⟨

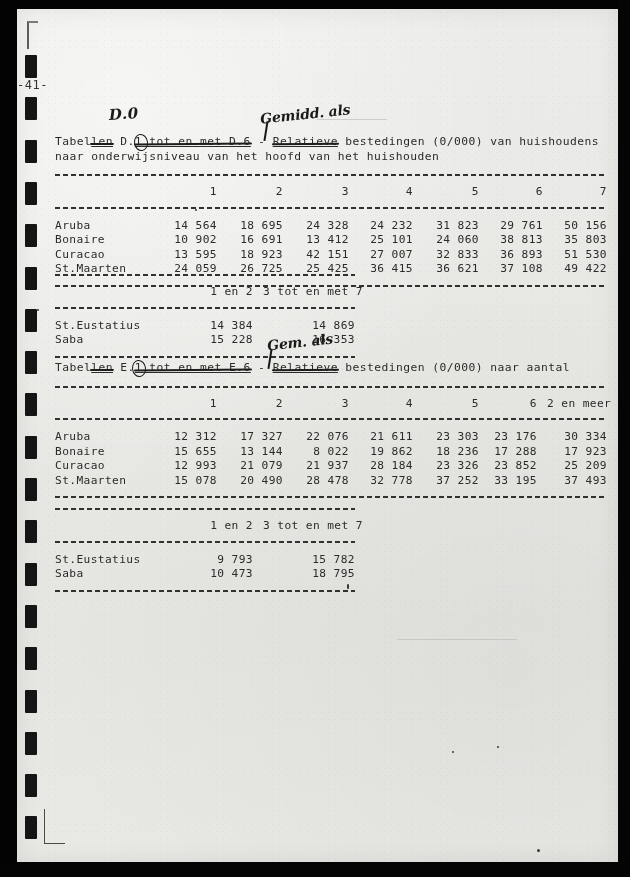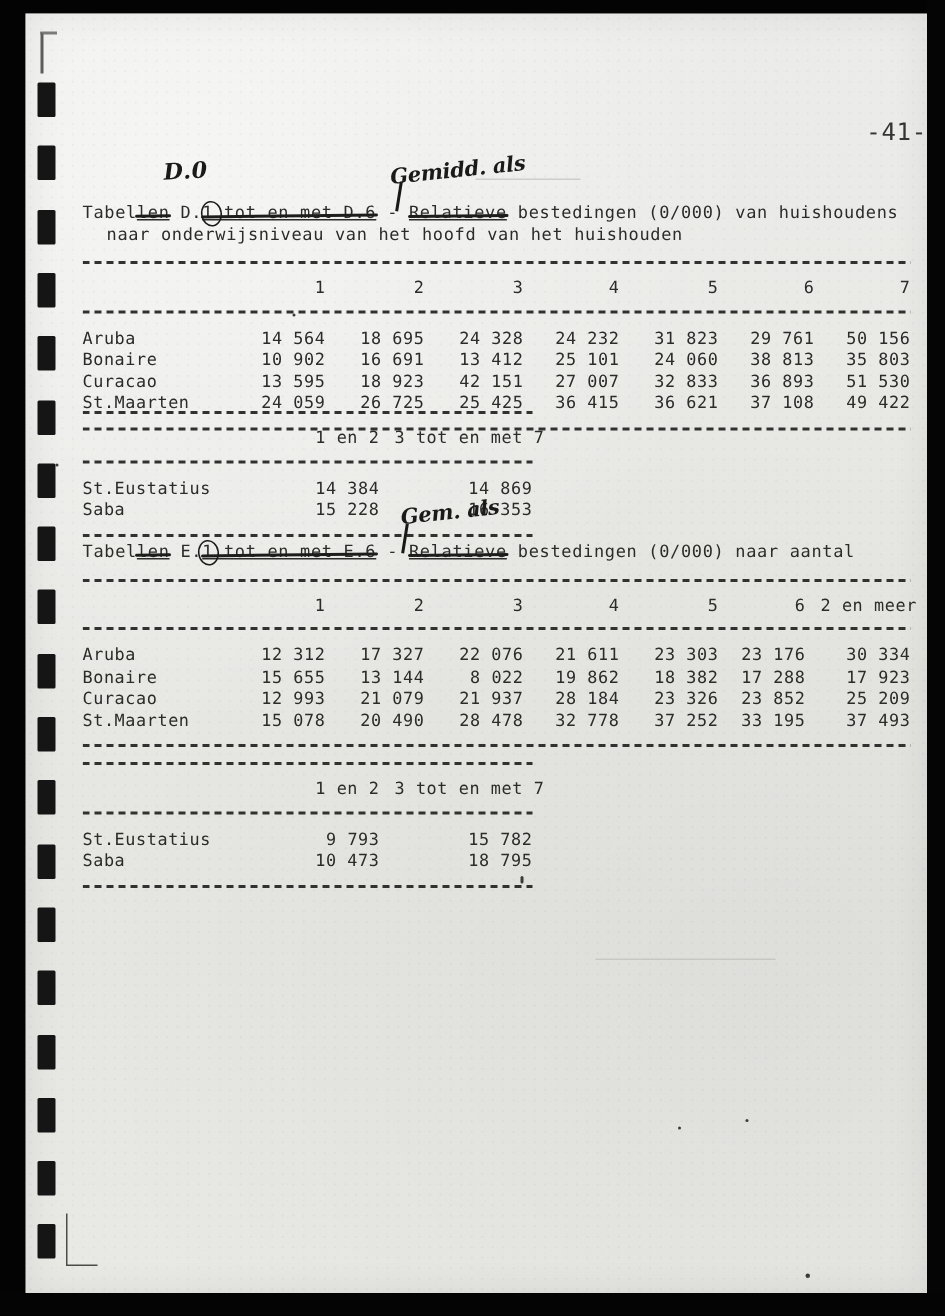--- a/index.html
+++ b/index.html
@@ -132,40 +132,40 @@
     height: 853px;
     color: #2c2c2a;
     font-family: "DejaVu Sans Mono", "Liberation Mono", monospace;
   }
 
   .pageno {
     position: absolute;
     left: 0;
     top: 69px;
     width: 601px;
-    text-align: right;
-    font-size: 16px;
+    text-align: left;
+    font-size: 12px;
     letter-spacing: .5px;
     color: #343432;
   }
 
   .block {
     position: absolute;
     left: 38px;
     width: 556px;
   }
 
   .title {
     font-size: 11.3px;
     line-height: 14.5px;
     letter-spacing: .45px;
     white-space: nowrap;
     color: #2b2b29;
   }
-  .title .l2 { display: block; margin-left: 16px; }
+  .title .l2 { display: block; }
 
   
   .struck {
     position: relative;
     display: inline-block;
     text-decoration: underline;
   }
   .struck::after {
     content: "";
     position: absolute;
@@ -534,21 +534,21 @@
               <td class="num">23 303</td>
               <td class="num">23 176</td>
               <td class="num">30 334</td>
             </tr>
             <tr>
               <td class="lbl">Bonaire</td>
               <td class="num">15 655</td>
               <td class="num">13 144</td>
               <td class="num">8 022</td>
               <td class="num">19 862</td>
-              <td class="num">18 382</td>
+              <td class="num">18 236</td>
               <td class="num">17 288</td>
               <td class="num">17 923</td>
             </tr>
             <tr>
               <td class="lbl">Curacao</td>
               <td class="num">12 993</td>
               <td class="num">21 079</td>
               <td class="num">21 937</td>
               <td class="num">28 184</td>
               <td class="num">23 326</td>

⟩
⟨

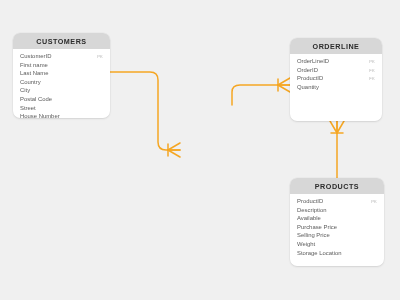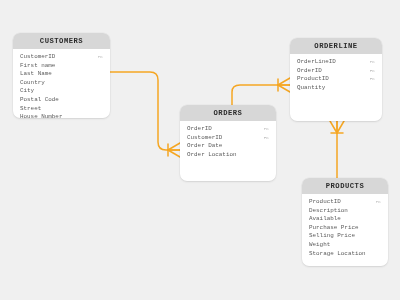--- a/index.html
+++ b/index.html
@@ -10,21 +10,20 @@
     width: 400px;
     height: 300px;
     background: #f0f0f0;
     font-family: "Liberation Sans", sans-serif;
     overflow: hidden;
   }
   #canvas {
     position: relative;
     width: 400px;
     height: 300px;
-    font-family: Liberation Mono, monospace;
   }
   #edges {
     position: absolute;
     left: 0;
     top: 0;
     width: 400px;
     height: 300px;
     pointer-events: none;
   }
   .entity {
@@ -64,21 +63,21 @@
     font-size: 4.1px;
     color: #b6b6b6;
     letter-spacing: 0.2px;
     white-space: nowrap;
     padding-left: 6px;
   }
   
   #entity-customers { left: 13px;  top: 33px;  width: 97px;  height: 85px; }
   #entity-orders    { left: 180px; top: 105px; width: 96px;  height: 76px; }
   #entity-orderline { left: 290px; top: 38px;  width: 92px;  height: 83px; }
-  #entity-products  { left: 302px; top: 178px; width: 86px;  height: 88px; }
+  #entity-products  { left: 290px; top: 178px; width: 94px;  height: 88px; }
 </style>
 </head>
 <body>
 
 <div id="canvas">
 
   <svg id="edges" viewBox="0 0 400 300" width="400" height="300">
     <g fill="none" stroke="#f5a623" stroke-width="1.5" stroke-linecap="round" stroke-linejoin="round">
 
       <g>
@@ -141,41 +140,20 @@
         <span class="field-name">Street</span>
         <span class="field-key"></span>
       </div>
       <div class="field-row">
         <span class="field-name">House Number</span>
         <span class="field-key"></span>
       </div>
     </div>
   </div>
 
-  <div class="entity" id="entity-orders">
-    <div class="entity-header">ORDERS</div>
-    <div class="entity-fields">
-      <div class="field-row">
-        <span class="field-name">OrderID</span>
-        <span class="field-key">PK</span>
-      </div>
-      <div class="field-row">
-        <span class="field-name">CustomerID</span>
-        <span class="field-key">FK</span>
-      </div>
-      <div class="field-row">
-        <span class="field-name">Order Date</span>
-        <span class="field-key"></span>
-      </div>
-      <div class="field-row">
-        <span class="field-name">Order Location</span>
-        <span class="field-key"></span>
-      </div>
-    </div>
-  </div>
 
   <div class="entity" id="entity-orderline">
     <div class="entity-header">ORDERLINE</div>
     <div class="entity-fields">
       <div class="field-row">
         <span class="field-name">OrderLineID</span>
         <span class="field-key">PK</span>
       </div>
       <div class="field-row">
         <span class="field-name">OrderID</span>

⟩

EXERCISE DETAILS | What lines in the material above hold the word "monospace"? Pull them out.

SOLUTION BELOW |
     font-family: "DejaVu Sans Mono", "Liberation Mono", monospace;
-    font-family: Liberation Mono, monospace;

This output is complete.